Ele também faz parte do Project Run, uma crew que valoriza a inclusão de pessoas pretas na corrida, e isso fortalece ainda mais seu envolvimento com o esporte.
Arthur também foi responsável por converter vários amigos para a corrida. “Hoje, todos correm comigo. Temos um grupo que treina e participa de provas juntos.”, afirma.
A Dependência Saudável da Corrida
O impacto emocional da corrida é outro fator que atrai cada vez mais jovens. Tanto Edvan quanto Arthur e Camilly admitem que a corrida se tornou uma parte essencial do seu bem-estar. “Se estou em um dia difícil, a corrida é meu escape. Já me sinto dependente dela para ficar bem”, diz Arthur. Edvan complementa: “Hoje não sinto falta do meu estilo de vida anterior.”
O Futuro: Mais Corrida, Menos Excesso
À medida que mais jovens percebem os benefícios tanto físicos quanto mentais da corrida, o esporte se torna uma escolha cada vez mais popular. Plataformas como Strava e Nike Run Club ajudam a fortalecer essa comunidade, conectando corredores de todo o mundo.
Com o aumento da conscientização sobre saúde mental e bem-estar, correr está deixando de ser apenas uma atividade física e se tornando um estilo de vida completo.
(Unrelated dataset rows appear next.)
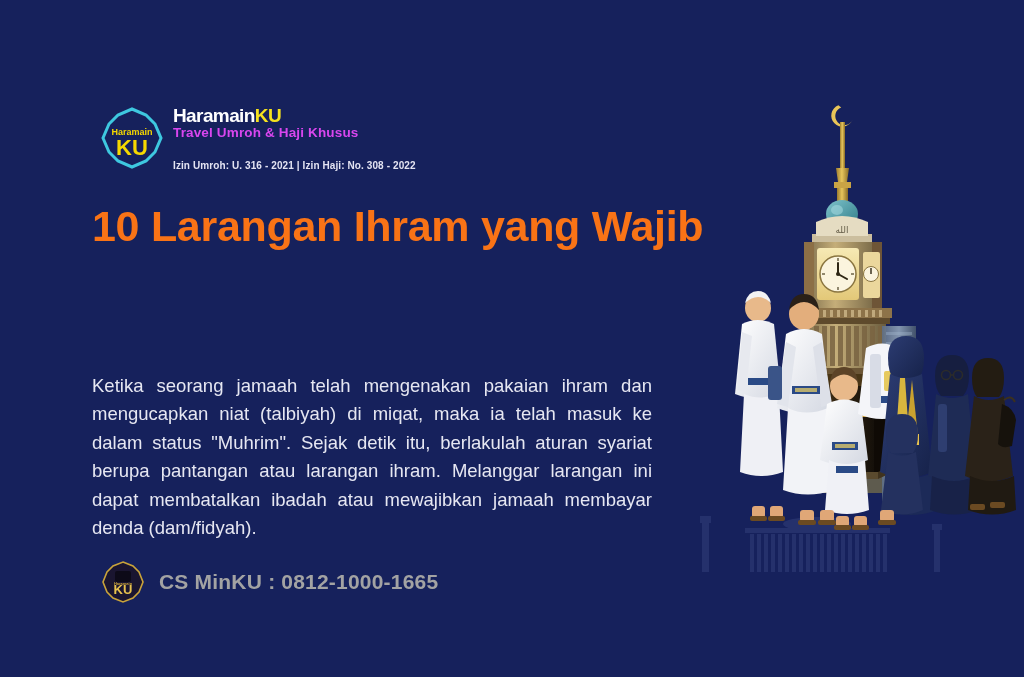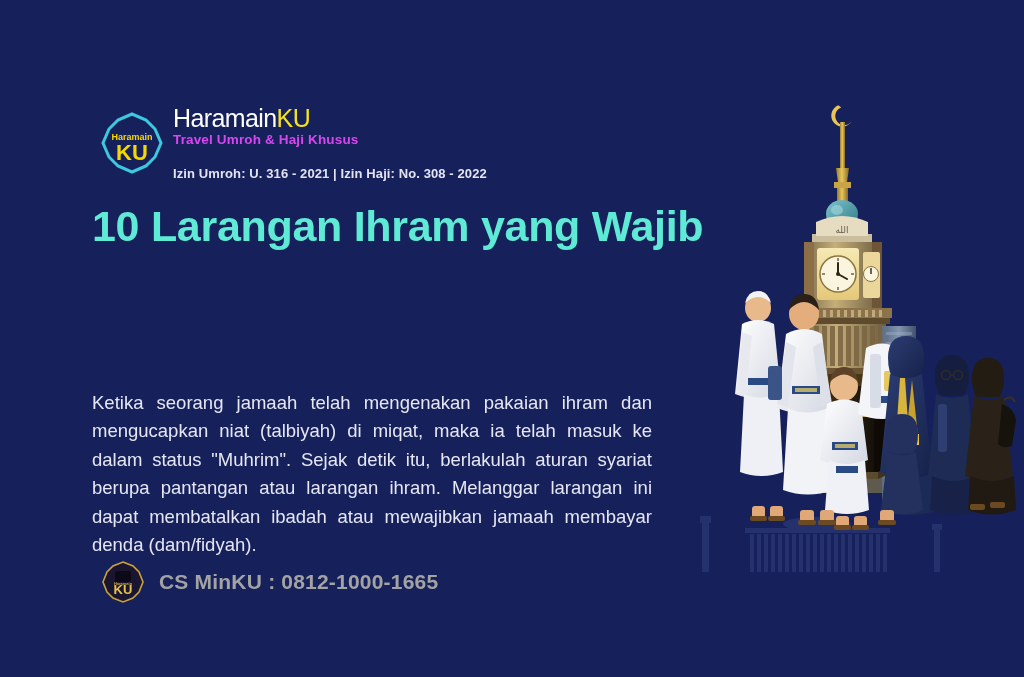--- a/index.html
+++ b/index.html
@@ -54,8 +54,8 @@
   .logo-words { padding-top: 2px; }
 
   .wordmark {
-    font-size: 25px;
-    font-weight: 400;
+    font-size: 19px;
+    font-weight: 700;
     letter-spacing: -0.6px;
     line-height: 1.02;
     white-space: nowrap;

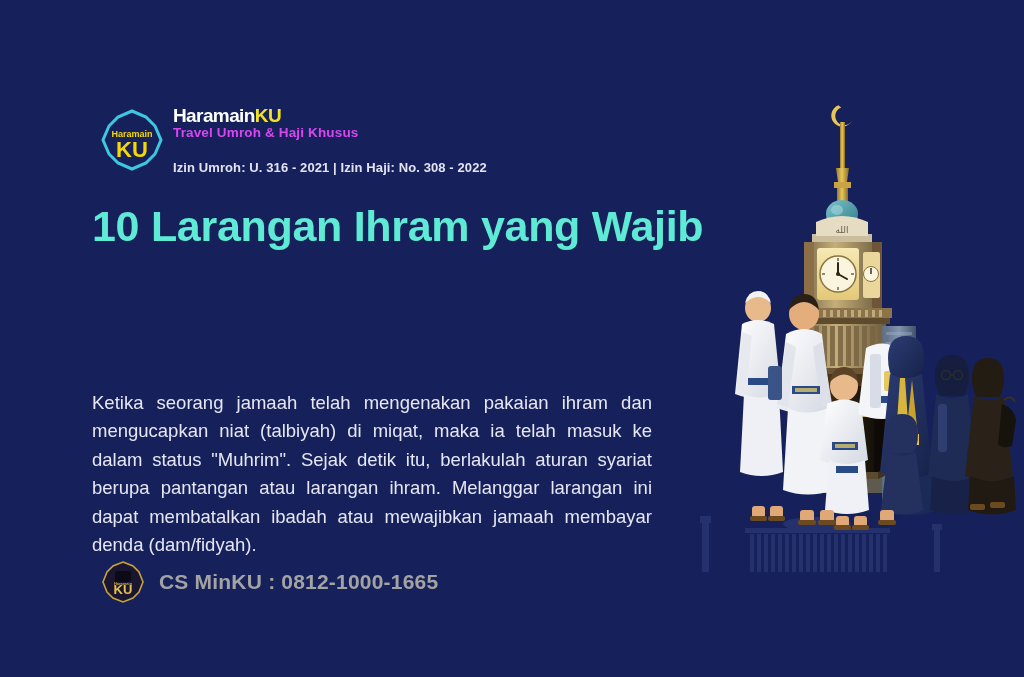--- a/index.html
+++ b/index.html
@@ -75,7 +75,7 @@
 
   .license {
     color: #E3E3F2;
-    font-size: 13px;
+    font-size: 10px;
     font-weight: 700;
     letter-spacing: 0.1px;
     margin-top: 18px;

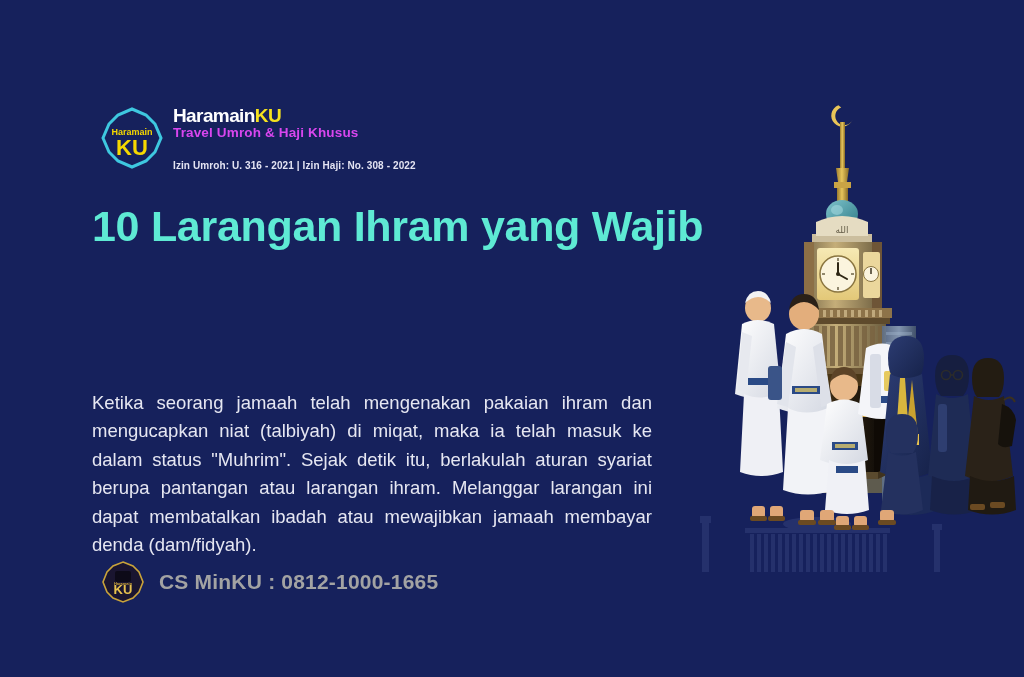--- a/index.html
+++ b/index.html
@@ -88,7 +88,7 @@
     left: 92px;
     top: 203px;
     width: 620px;
-    color: #5eead4;
+    color: #f97316;
     font-size: 43px;
     font-weight: 700;
     line-height: 1.11;

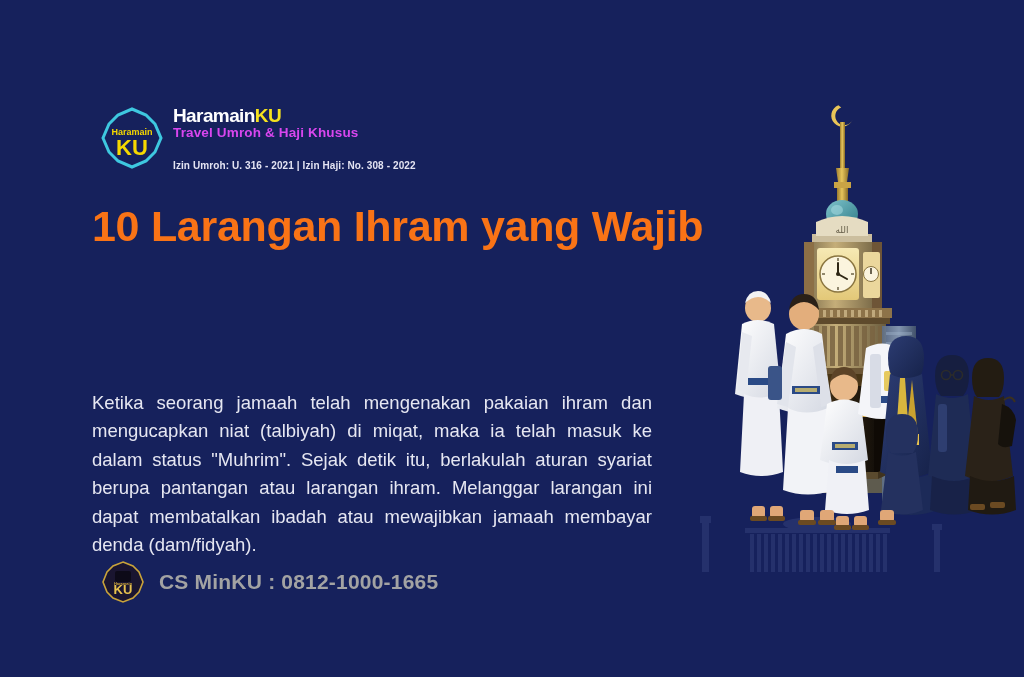--- a/index.html
+++ b/index.html
@@ -107,7 +107,6 @@
     line-height: 1.54;
     text-align: justify;
     text-justify: inter-word;
-    margin-top: 17px;
   }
Camilly relata sua rotina dedicada ao esporte: “Sou estudante de medicina, casada, e levo o esporte como algo a mais que um hobby. Para mim é um compromisso, então acordo em horários bem alternativos para dar conta de tudo, tipo umas 3am”.
Se você está pensando em trocar as baladas por corridas ao ar livre, saiba que está em boa companhia. Afinal, a verdadeira “onda” não está mais nos excessos, mas na superação dos próprios limites e no cuidado com a saúde.